政府は、東京電力福島第一原子力発電所の事故に対応する費用が巨額に膨らむことから今後、賠償や廃炉などを確実に進めていくには国が引き続き、東電の経営権を握っていく必要があるとして、今の実質国有化を長期化させる方針を固めました。
政府は原発事故のあと、「原子力損害賠償・廃炉等支援機構」を通じて、東京電力の株式の50.1%を保有し、実質的に国有化していますが、現在の計画では経営状況を見極めながら、新年度以降、東電株を売却するなどして、国の関与を次第に弱めていくことになっています。
しかし、政府は去年12月、原発事故の賠償、廃炉、除染などにかかる費用がおよそ2倍の21兆5000億円に膨らむという試算を新たにまとめました。こうした厳しい事態を受けて、政府は今後、賠償や廃炉などを確実に進めていくには、国が引き続き、東電の経営権を握っていく必要があるとして、今の実質国有化を長期化させる方針を固めました。
ただ、この場合、4兆円に上るという除染の費用を、東電株の売却益で賄うという今の計画は果たせません。

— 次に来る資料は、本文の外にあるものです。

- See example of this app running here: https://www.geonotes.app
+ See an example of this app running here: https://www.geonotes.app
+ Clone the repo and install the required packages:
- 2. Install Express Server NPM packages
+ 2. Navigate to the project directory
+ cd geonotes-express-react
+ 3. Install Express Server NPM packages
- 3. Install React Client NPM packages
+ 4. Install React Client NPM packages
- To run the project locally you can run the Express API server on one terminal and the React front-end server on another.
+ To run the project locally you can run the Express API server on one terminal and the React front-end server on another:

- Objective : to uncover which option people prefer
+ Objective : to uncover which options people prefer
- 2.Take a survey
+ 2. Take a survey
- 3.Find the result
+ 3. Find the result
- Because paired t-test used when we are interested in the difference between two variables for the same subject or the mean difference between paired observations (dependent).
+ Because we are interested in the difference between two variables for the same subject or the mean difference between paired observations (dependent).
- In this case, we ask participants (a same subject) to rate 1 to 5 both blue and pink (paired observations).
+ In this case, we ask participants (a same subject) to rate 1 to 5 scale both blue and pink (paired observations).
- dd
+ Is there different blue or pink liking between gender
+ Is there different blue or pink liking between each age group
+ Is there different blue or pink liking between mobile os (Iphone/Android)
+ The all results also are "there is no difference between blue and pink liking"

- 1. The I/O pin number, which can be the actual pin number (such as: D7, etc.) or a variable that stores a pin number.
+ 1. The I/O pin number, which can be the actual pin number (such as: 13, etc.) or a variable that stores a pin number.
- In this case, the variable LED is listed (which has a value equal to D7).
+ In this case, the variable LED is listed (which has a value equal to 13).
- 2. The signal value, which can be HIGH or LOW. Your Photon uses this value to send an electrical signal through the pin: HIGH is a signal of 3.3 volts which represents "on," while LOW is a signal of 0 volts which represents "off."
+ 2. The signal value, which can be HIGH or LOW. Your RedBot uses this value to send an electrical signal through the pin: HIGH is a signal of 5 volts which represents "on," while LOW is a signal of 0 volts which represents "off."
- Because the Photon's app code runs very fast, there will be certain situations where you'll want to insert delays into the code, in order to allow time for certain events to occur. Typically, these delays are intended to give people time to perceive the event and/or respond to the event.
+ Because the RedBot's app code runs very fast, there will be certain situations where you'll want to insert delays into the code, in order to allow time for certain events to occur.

このため、政府は新たな財源として、東京電力と中部電力の火力発電事業を統合した新会社の株式を上場させて、その売却益を充てることや、送配電事業を手がけるグループ会社の株式の一部を売却することなども検討していて、政府は、こうした方針をこの春、3年ぶりに改定する東電の新たな事業計画に盛り込む考えです。